If you haven't built your target list yet, start with our companion post on how to build a list of Chief Risk Officers at UK Fintechs. The workflow below assumes you already have a clean, enriched list inside Origami. That post walks you through exactly how to generate it with a single plain-English prompt.
1. Refine and Qualify Your List for LinkedIn Outreach
Even a well-built list contains variation. Before you send a single connection request, you need to split your list into segments that will see the most relevant message. Generic outreach to “all CROs” burns connections and kills reply rates. In Origami, your list is already enriched with title, company, headcount, funding stage, technologies used, and even recent news mentions. Use those data points to create outreach cohorts.
What to look for when qualifying Chief Risk Officers at UK fintechs
- Company stage and headcount: A CRO at a 15-person startup wears a different hat than one at a 500-person scale-up. The former is often hands-on with everything from AML to operational resilience; the latter likely has dedicated teams and focuses more on board reporting and regulatory horizon-scanning. Segment into “startup (<50 employees)”, “scale-up (50-250)”, and “enterprise (250+)”.

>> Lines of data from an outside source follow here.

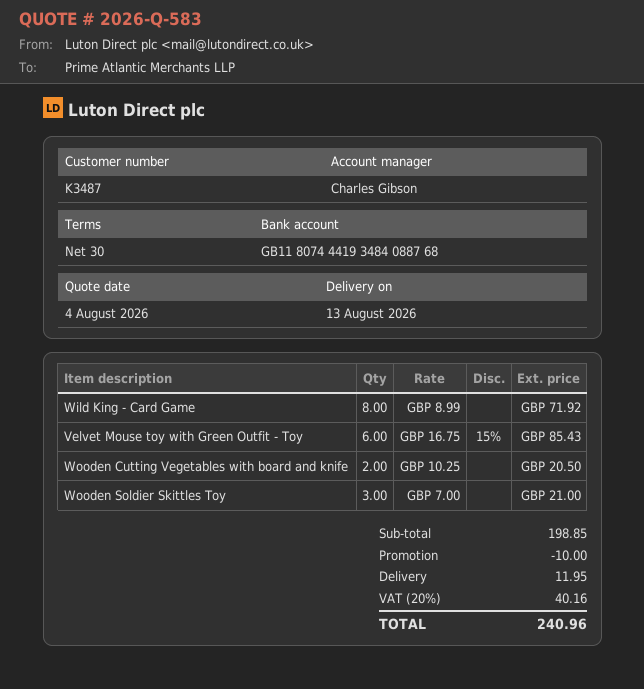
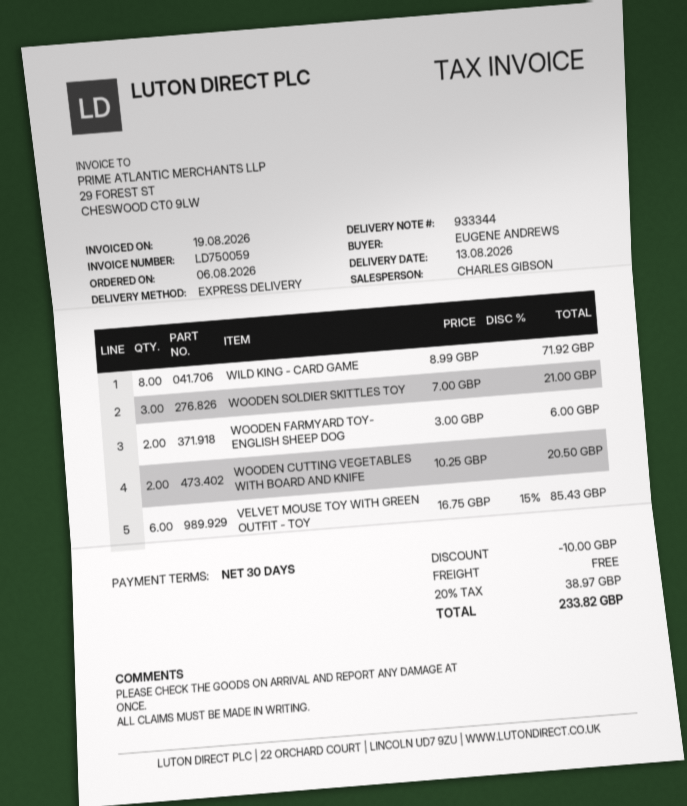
WOODEN FARMYARD TOY- ENGLISH SHEEP DOG: none -> 2 x 3.00 = 6.00
shipping: 11.95 -> 0.00
tax: 20% = 40.16 -> 20% = 38.97
total: 240.96 -> 233.82

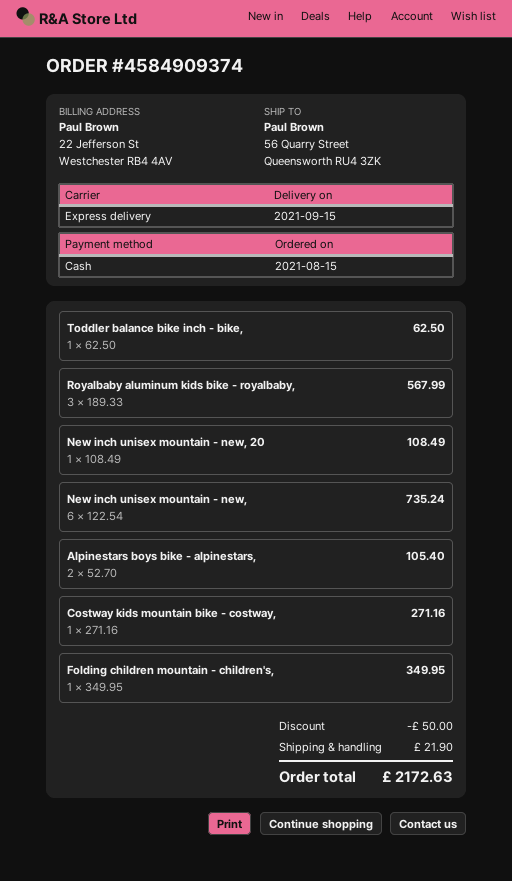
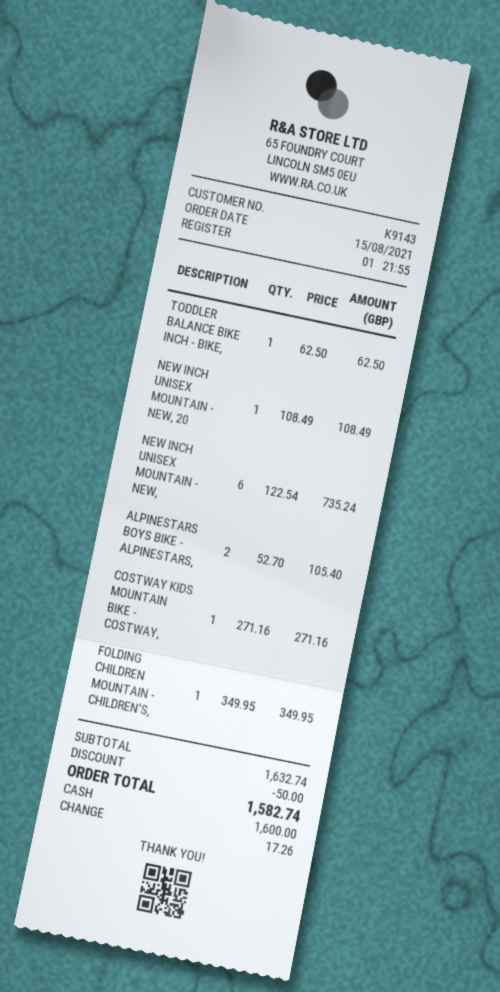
Royalbaby aluminum kids bike - royalbaby,: 3 x 189.33 = 567.99 -> none
shipping: 21.90 -> none
total: 2172.63 -> 1582.74

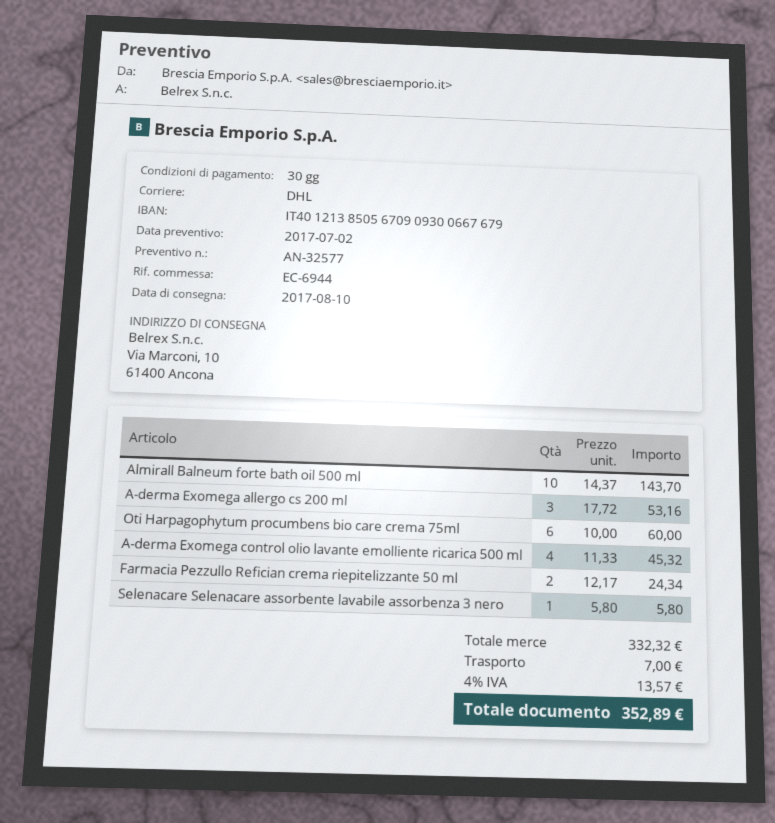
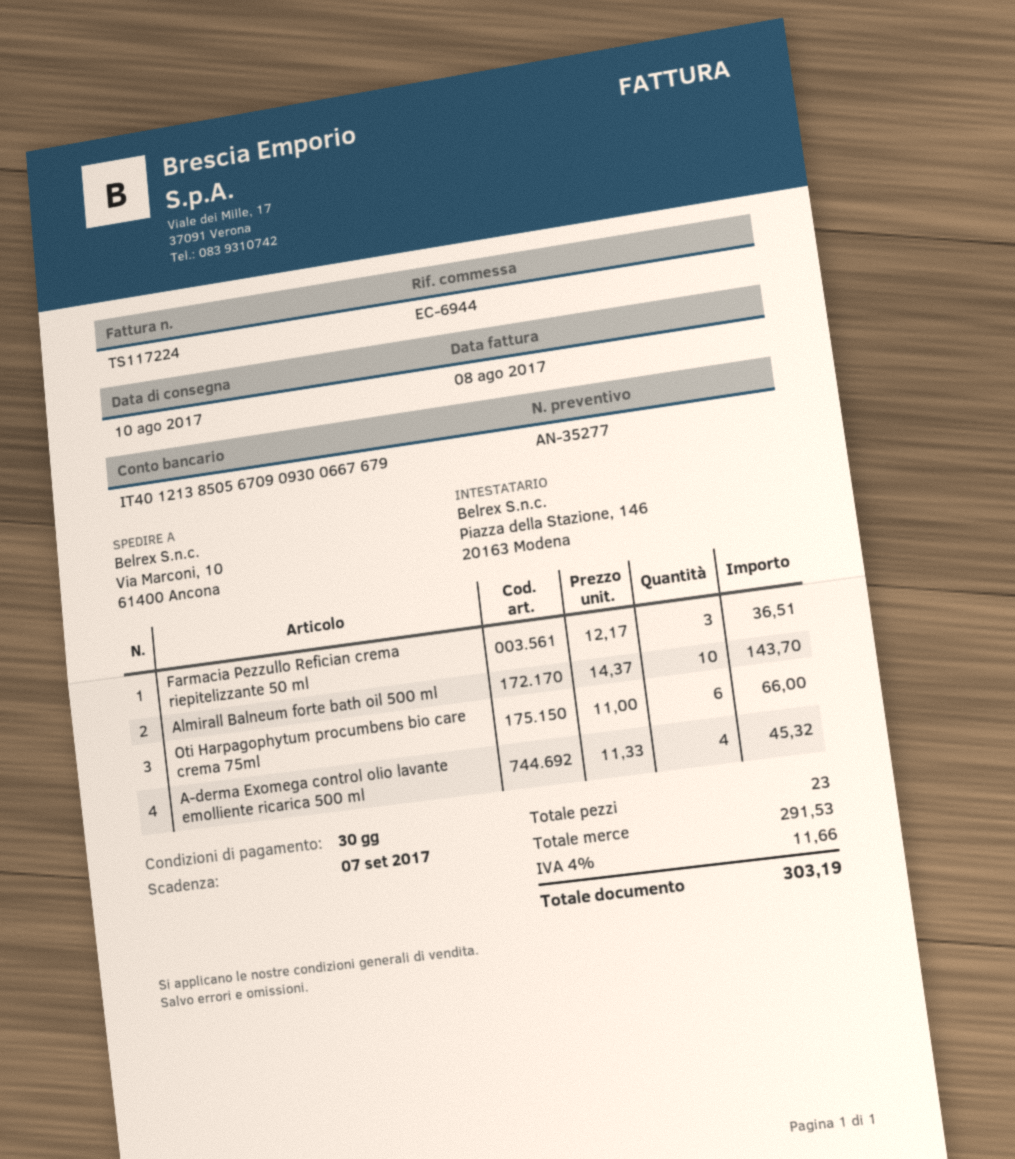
quote number: AN-32577 -> AN-35277
A-derma Exomega allergo cs 200 ml: 3 x 17.72 = 53.16 -> none
Oti Harpagophytum procumbens bio care crema 75ml: 6 x 10.00 = 60.00 -> 6 x 11.00 = 66.00
Farmacia Pezzullo Refician crema riepitelizzante 50 ml: 2 x 12.17 = 24.34 -> 3 x 12.17 = 36.51
Selenacare Selenacare assorbente lavabile assorbenza 3 nero: 1 x 5.80 = 5.80 -> none
subtotal: 332.32 -> 291.53
shipping: 7.00 -> none
tax: 4% = 13.57 -> 4% = 11.66
total: 352.89 -> 303.19

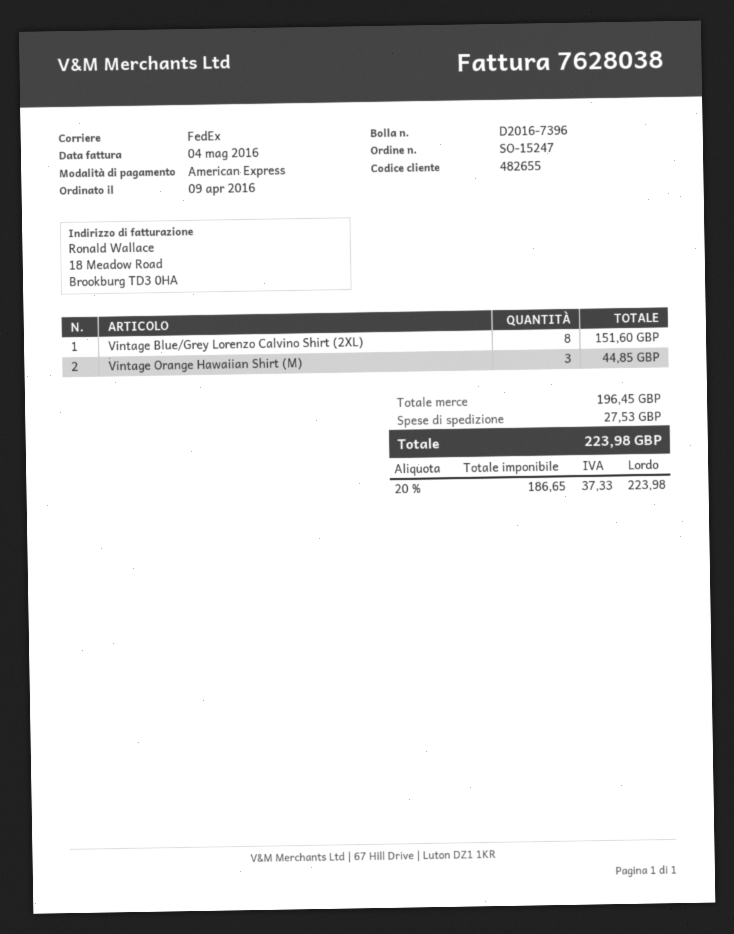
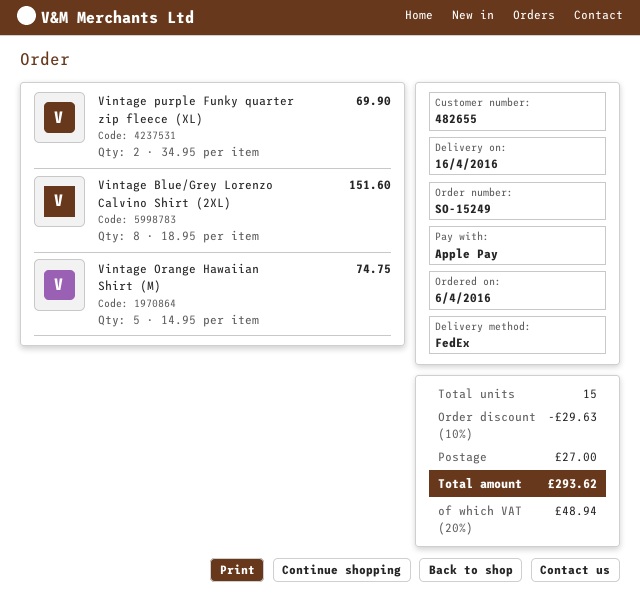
order number: SO-15247 -> SO-15249
order date: 2016-04-09 -> 2016-04-06
payment method: American Express -> Apple Pay
Vintage Orange Hawaiian Shirt (M): 3 for 44.85 -> 5 for 74.75
Vintage purple Funky quarter zip fleece (XL): none -> 2 for 69.90
discount: none -> 10% = 29.63
shipping: 27.53 -> 27.00
tax: 20% = 37.33 -> 20% = 48.94
total: 223.98 -> 293.62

- FCA permissions: Origami enriches companies with their regulatory status. If the fintech holds “authorised electronic money institution” or “payment institution” permissions, the CRO is dealing with safeguarding requirements and PSD2. If they’re an investment firm, MIFID II and SM&CR dominate. Tailoring messaging to the permission set immediately signals you understand their world.
- Tech stack: If Origami shows a company uses Snowflake, Datadog, or an API-first core banking platform, the CRO likely thinks about data lineage, model risk, and real-time monitoring. If they still mention on-premise legacy, the conversation is different.
- Recent news: A fintech that just raised a Series B faces new scaling risks; one that was subject to an FCA “Dear CEO” letter is hypersensitive to a particular topic. Origami pulls these signals into the contact profile. Use them to prioritise who you reach first.
Practical segmentation inside Origami
Inside Origami’s list view, apply filters to build sub-lists:
- High-intent segment: CROs at fintechs with 50-250 employees, Series B/C, and any FCA-authorised permission set. These are acutely feeling the tension between growth and compliance.
- Enterprise segment: CROs at 250+ fintechs or those part of a banking group. They care more about board-level risk appetite frameworks, SM&CR accountability maps, and Model Risk Management.
- Niche segment: CROs at fintechs tagged with “cryptoasset registration” or “payment institution” – their risk landscape is unique and you’ll want a separate message set.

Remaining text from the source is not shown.